Der Zigeunerball der Narrenzunft Zigeuner Untertalheim bot sehenswerte Tänze, Brauchtum und Guggenmusik mit viel Groove.
„Lustig ist das Zigeunerleben, faria, faria ho“ klang es auch in diesem Jahr beim traditionellen Zigeunerball in der rappelvollen Steinachhalle. Eine große Anzahl von Bussen deutete auf die Vielzahl von Gruppen und Zünften hin, die nach Talheim gekommen waren. Auch heuer hatte der Zigeunerball nichts an Strahlkraft verloren.
24 Zünfte und Gruppen wurden von den Moderatoren Thomas Kiefer und Martin Stanger mit Narrenrufen empfangen. Kiefer ließ die Geschichte der Zunft aufleben. Und die geht aufs Jahr 1806 zurück, als die Steinach die Grenze zwischen Württemberg und Vorderösterreich bildete.

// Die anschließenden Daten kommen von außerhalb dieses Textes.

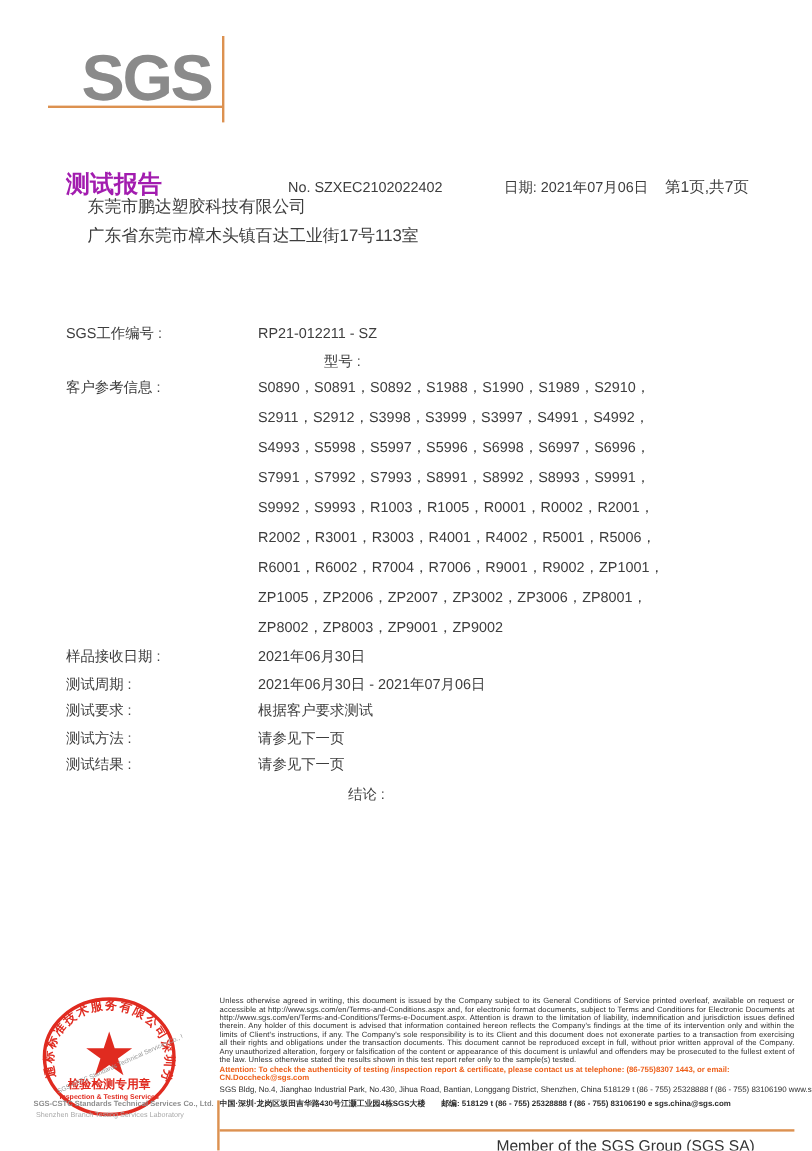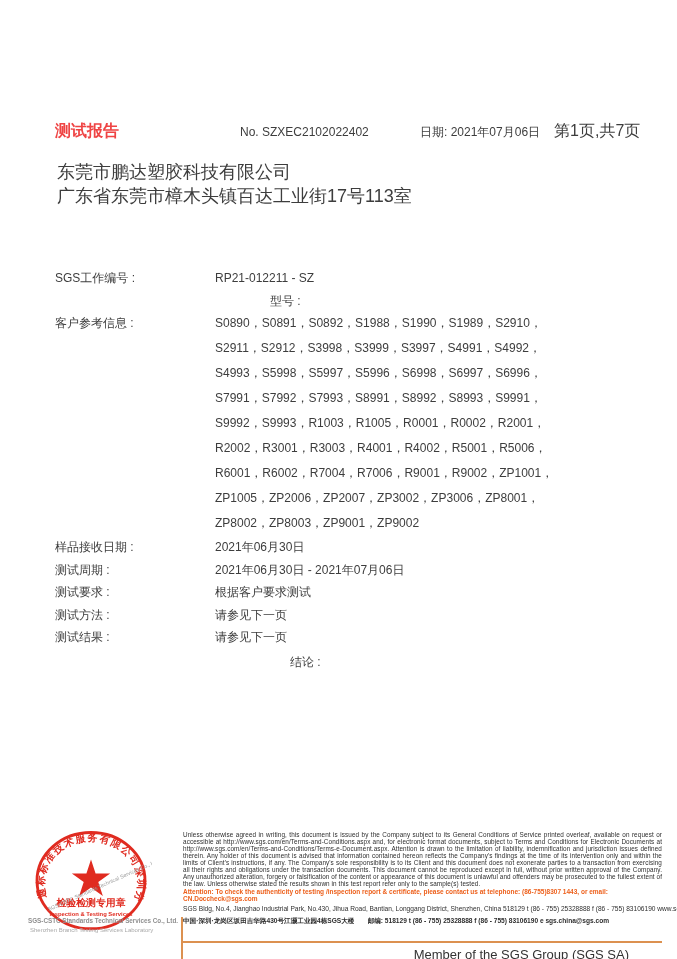--- a/index.html
+++ b/index.html
@@ -13,27 +13,27 @@
   .logo-wrap { position:absolute; top:26px; left:40px; width:170px; height:80px; }
   .logo-text {
     position:absolute; left:28px; bottom:14px;
     font-size:54px; font-weight:700; color:#8a8a8a; letter-spacing:-2px;
     line-height:1; font-family:"Liberation Sans",sans-serif;
   }
   .logo-hline { position:absolute; left:0; top:62px; width:146px; height:2px; background:#dc9150; }
   .logo-vline { position:absolute; left:145px; top:4px; width:2px; height:72px; background:#dc9150; }
 
   .title-row { position:absolute; top:121px; left:55px; right:30px; display:flex; align-items:baseline; }
-  .report-title { font-size:16px; font-weight:700; color:#ef4444; width:185px; }
+  .report-title { font-size:20px; font-weight:700; color:#a21caf; width:185px;margin-top:19px; }
   .report-no { font-size:12px; width:180px; }
   .report-date { font-size:12px; }
-  .report-page { font-size:16px; margin-left:14px; }
+  .report-page { font-size:13px; margin-left:14px; }
 
   
-  .applicant { position:absolute; top:160px; left:57px; font-size:18px; line-height:24px; }
+  .applicant { position:absolute; top:160px; left:73px; font-size:14px; line-height:24px; }
 
   
   .intro { position:absolute; top:246px; left:55px; font-size:12.5px; }
   .fields { position:absolute; top:271px; left:55px; right:32px; }
   .frow { display:flex; margin-bottom:8px; font-size:12px; line-height:14.5px;justify-content:center; }
   .frow .label { width:160px; flex:0 0 160px; }
   .frow .value { flex:1; }
   .frow-codes .value { line-height:25px; white-space:pre-line; margin-top:-5px; }
   .frow-codes { margin-bottom:4px; }
   .frow-conclusion { margin-top:10px;margin-left:40px; }
@@ -59,20 +59,25 @@
   .addr-cn { font-weight:700; }
   .footer-hline { position:absolute; left:183px; top:110px; width:479px; height:2px; background:#dc9150; }
   .footer-vline { position:absolute; left:181px; top:86px; width:2px; height:42px; background:#dc9150; }
   .member-line { position:absolute; right:48px; top:116px; font-size:13px; color:#333;text-decoration:underline; }
 </style>
 </head>
 <body>
 
 <div class="page">
 
+  <div class="logo-wrap">
+    <div class="logo-hline"></div>
+    <div class="logo-vline"></div>
+    <div class="logo-text">SGS</div>
+  </div>
 
   <div class="title-row">
     <div class="report-title">测试报告</div>
     <div class="report-no">No. SZXEC2102022402</div>
     <div class="report-date">日期: 2021年07月06日</div>
     <div class="report-page">第1页,共7页</div>
   </div>
 
   <div class="applicant">
     <div>东莞市鹏达塑胶科技有限公司</div>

Dann gab es in der Halle kein Halten mehr. Hinter Vorstand Karlheinz Lang schritten die Symbolfiguren der Untertalheimer Narrenzunft ein. Mit dabei die Zigeunerminis und Zigeunertennis, dann die Narrenschar. Vorsitzender Lang schritt mit seinem Zigeunerbauchladen durch die Reihen, um mit dessen Inhalt Spenden einzusammeln. Diese sollen laut Moderator Kiefer zum Erhalt und Wiederaufbau von Spielplätzen verwendet werden. Und Vorsitzender Lang konnte nicht über mangelnden Zuspruch klagen.
Gefeiertes Brauchtum
Viel Lob bekamen auch die Narrenzunft Salzstetten und die Narrenzunft Freudenstadt für ihre gefeierten Brauchtumstänze. Dabei verrieten die Kenner, dass Tanzen mit einer aufgesetzten Maske eine große Kunst sei. Dass dafür Kondition vorhanden sein muss, konnte man durchaus nachvollziehen. Kein Halten gab es, als die von Kiefer angekündigte „geilste Narrenkapelle“ namens Lumpenkapelle Rommelsbach die Bühne eroberte. Und die legte sofort richtig los. Zu „Skandal um Rosi“ sang alles lauthals mit. Nach einer Schunkelrunde begeisterte der Titel „Fliege mit mir in die Heimat“. Das Narrenvolk forderte Zugabe um Zugabe, was die Lumpenkapelle gerne erfüllte. Dazwischen legte DJ Peaceman flotte Titel zu mehreren Tanzrunden auf. Die Tänzerinnen der Narrenzunft Hochdorf wurden für ihre gelungene Tanzvorführung gefeiert.
Beifall fürs Männerballett
Dass es auch die Männer drauf haben, belegte das Männerballett der Narrenzunft Untertalheim. Tänzer von 16 bis 60 Jahren waren dabei, und auch Vorstand Lang tanzte mit viel Elan mit. Ein herzliches Dankeschön ging an die drei Trainerinnen, die das Männerballett in Hochform gebracht hatten. Auch an die örtliche Feuerwehr ging ein dickes Dankeschön. Schließlich hatte man in ihren Räumen trainieren dürfen. „Wir stolz auf euch“, riefen nicht nur beide Moderatoren den Akteuren des Männerballetts zu.
Die Schwarzwaldmädle
Ebenso absolute Hingucker waren die „Schwarzwaldmädle“ von der SG Hallwangen. Erinnert wurde an das historische Hallwanger Bergwerk. Vom Arbeits- ins Tanzdress gewechselt, mischten die Damen das Publikum kräftig auf.
Das Stimmungsbarometer stieg und stieg, als die Guggenmusik Lustige Bruat aus Göttelfingen die Luft zum Schwingen brachten. Niemanden hielt es mehr auf den Plätzen, als dann die Tuders in der Mitte der Halle dazu schritten. Zwei Guggenmusikkapellen zusammen, da gab es nur das Wort „sensationell“. Den Abschluss bildeten drei Damen der Gruppe „ Spaß n der Freid“ mit einem bejubelten Gardetanz. Danach gönnten sich viele noch einen Drink, bevor ein Großteil mit dem Bus die Heimreise antrat.